=== EXTRACTED INFORMATION ===

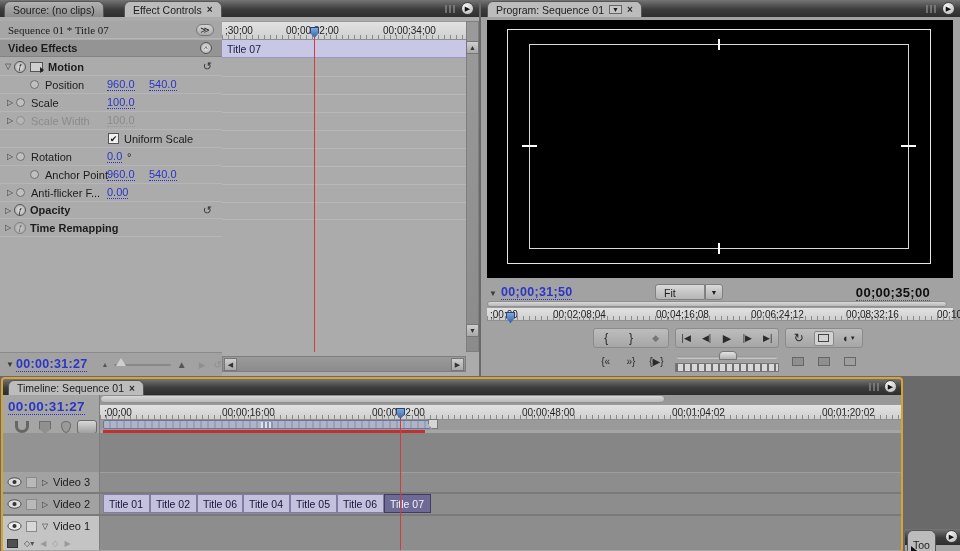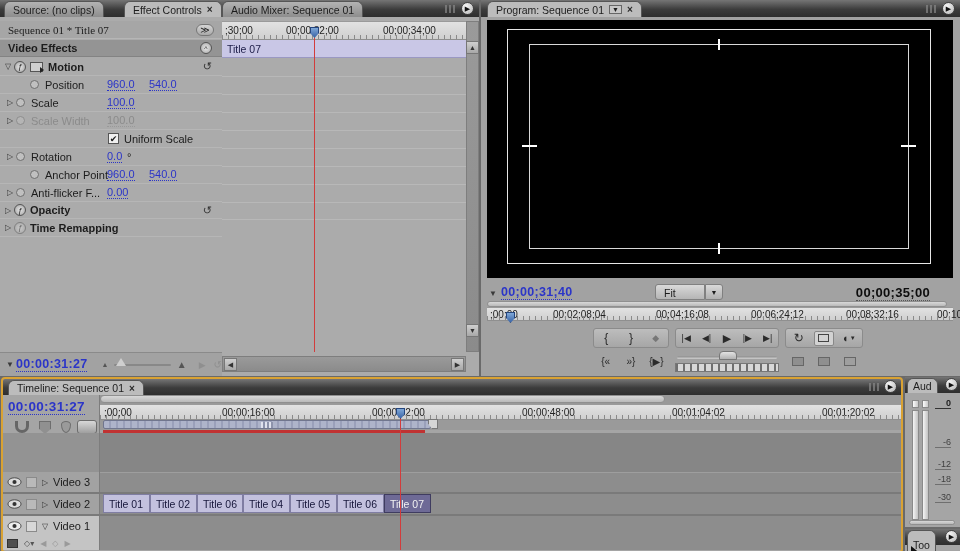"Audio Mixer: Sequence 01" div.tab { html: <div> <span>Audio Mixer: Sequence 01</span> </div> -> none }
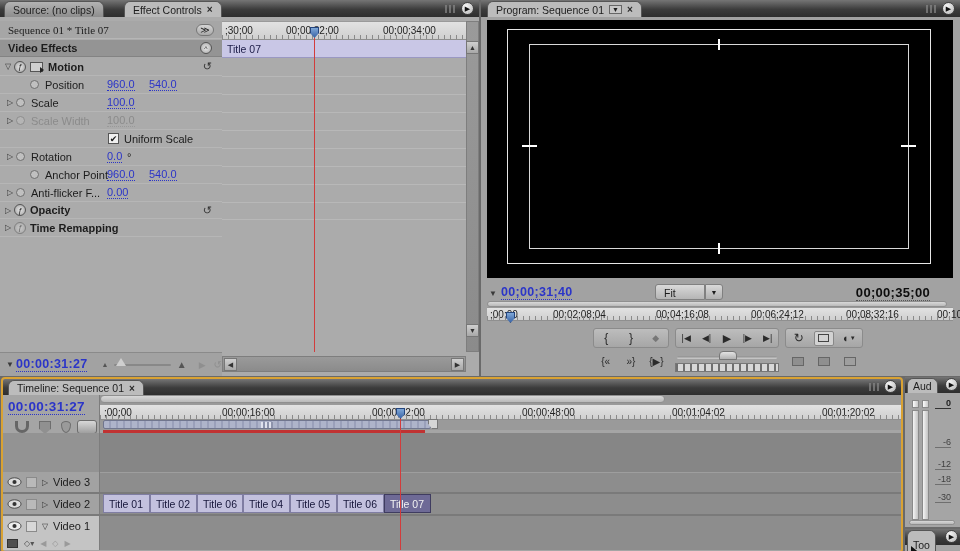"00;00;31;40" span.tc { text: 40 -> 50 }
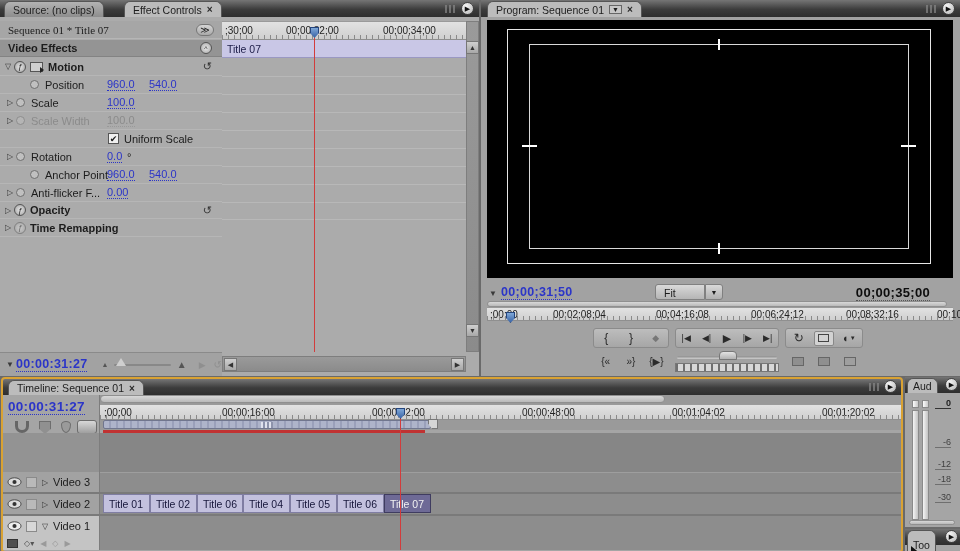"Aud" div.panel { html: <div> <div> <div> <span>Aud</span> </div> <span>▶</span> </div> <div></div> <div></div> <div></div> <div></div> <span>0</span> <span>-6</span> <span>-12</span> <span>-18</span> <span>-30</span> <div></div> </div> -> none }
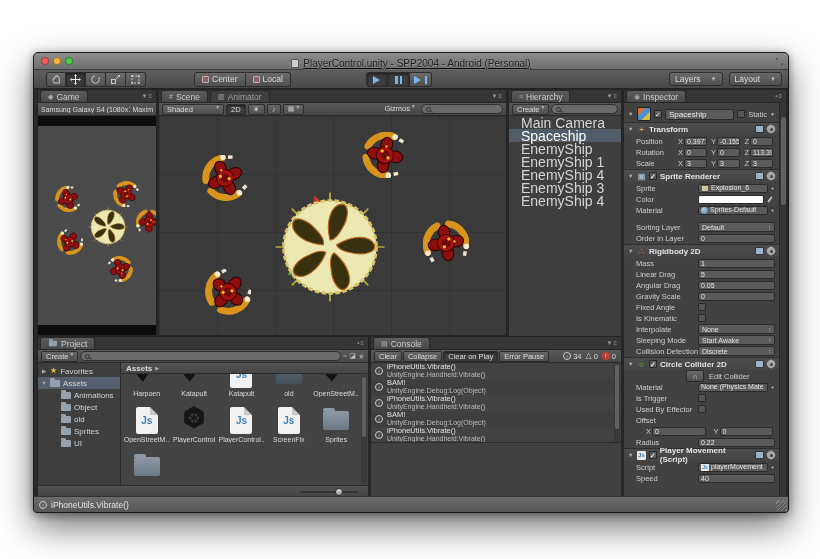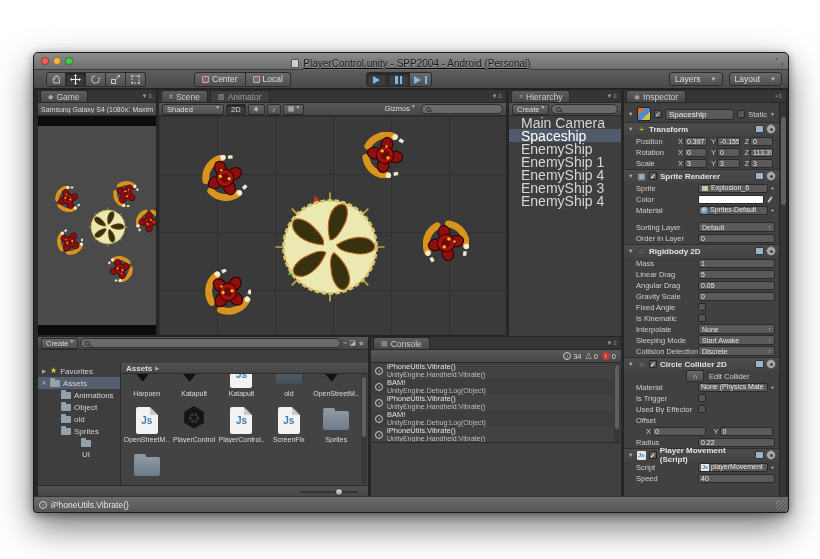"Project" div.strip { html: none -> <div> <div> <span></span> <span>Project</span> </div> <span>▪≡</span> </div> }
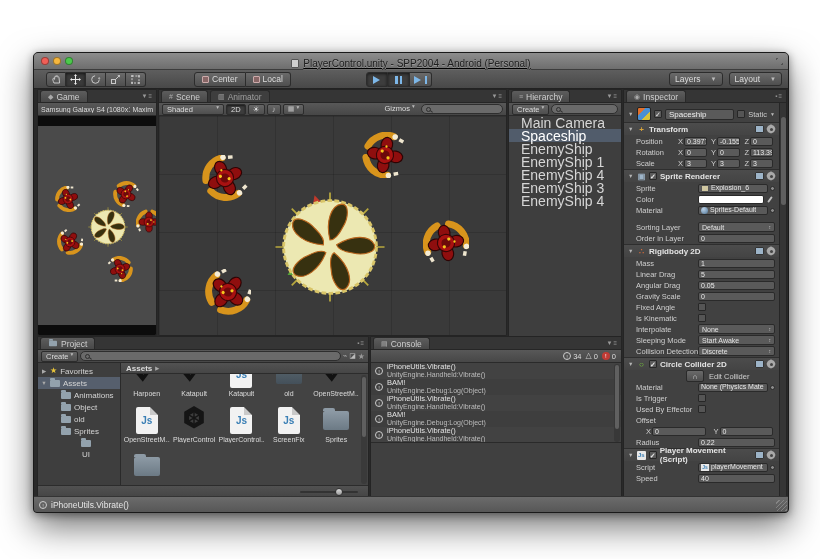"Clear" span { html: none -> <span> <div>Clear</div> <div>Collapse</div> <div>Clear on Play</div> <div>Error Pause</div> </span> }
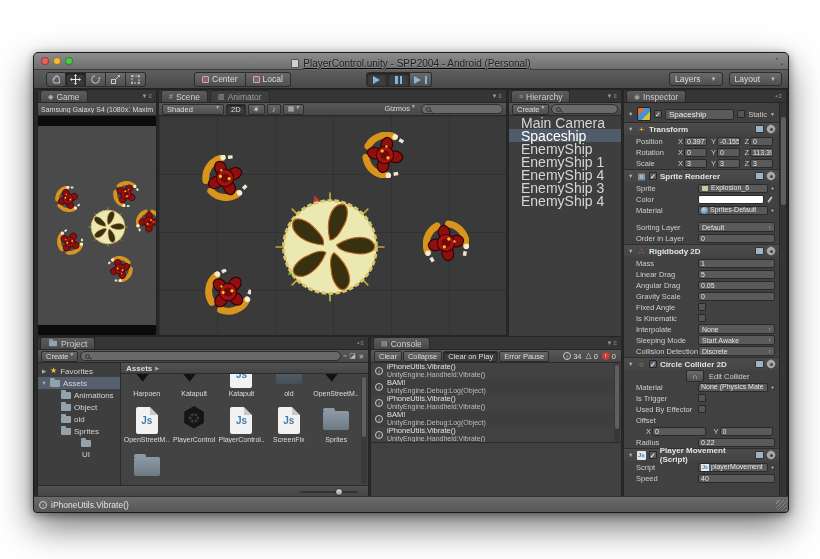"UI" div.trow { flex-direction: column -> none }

===

● WHAT YOU HAVE TO DO
Transcribe every line in the entries above, taking out only the images.

● THE COMPLETED TASK
"Audio Mixer: Sequence 01" div.tab { html: <div> <span>Audio Mixer: Sequence 01</span> </div> -> none }
"00;00;31;40" span.tc { text: 40 -> 50 }
"Aud" div.panel { html: <div> <div> <div> <span>Aud</span> </div> <span>▶</span> </div> <div></div> <div></div> <div></div> <div></div> <span>0</span> <span>-6</span> <span>-12</span> <span>-18</span> <span>-30</span> <div></div> </div> -> none }
"Project" div.strip { html: none -> <div> <div> <span></span> <span>Project</span> </div> <span>▪≡</span> </div> }
"Clear" span { html: none -> <span> <div>Clear</div> <div>Collapse</div> <div>Clear on Play</div> <div>Error Pause</div> </span> }
"UI" div.trow { flex-direction: column -> none }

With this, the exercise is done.